▸ **Assignment**
From the line with "list of quite" to the line with "- 2. A and B", retype every line exactly, including those two, and leave out the rest of the data below.

=== Data for this exercise ===

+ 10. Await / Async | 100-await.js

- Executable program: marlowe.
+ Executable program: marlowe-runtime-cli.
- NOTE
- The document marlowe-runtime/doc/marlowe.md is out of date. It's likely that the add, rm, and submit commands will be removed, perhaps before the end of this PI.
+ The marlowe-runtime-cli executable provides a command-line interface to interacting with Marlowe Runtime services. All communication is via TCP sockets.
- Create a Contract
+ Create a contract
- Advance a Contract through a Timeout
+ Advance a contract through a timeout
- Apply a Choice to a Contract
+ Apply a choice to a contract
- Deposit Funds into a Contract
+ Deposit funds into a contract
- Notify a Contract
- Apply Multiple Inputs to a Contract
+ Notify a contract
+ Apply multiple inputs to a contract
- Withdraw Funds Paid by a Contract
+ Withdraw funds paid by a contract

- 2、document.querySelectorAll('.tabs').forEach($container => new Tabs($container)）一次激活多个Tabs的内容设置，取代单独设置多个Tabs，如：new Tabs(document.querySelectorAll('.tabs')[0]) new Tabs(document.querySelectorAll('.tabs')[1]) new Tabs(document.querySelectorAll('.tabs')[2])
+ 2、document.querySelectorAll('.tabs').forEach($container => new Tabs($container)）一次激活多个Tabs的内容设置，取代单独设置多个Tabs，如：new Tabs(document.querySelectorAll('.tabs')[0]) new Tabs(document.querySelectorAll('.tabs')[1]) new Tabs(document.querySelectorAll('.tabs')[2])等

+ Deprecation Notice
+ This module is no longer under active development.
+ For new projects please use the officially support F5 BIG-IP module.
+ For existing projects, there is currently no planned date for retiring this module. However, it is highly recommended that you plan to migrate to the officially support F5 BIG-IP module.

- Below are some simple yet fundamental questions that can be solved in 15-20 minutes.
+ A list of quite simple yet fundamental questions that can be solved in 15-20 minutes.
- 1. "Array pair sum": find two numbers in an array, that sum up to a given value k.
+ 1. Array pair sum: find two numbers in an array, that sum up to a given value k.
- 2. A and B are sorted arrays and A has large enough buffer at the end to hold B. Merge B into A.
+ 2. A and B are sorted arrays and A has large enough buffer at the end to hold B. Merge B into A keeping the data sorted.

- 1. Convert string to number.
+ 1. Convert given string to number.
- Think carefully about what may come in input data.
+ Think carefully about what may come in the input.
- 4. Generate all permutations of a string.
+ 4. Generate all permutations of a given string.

===

▸ **Exercise result**
+ A list of quite simple yet fundamental questions that can be solved in 15-20 minutes.
- 1. "Array pair sum": find two numbers in an array, that sum up to a given value k.
+ 1. Array pair sum: find two numbers in an array, that sum up to a given value k.
- 2. A and B are sorted arrays and A has large enough buffer at the end to hold B. Merge B into A.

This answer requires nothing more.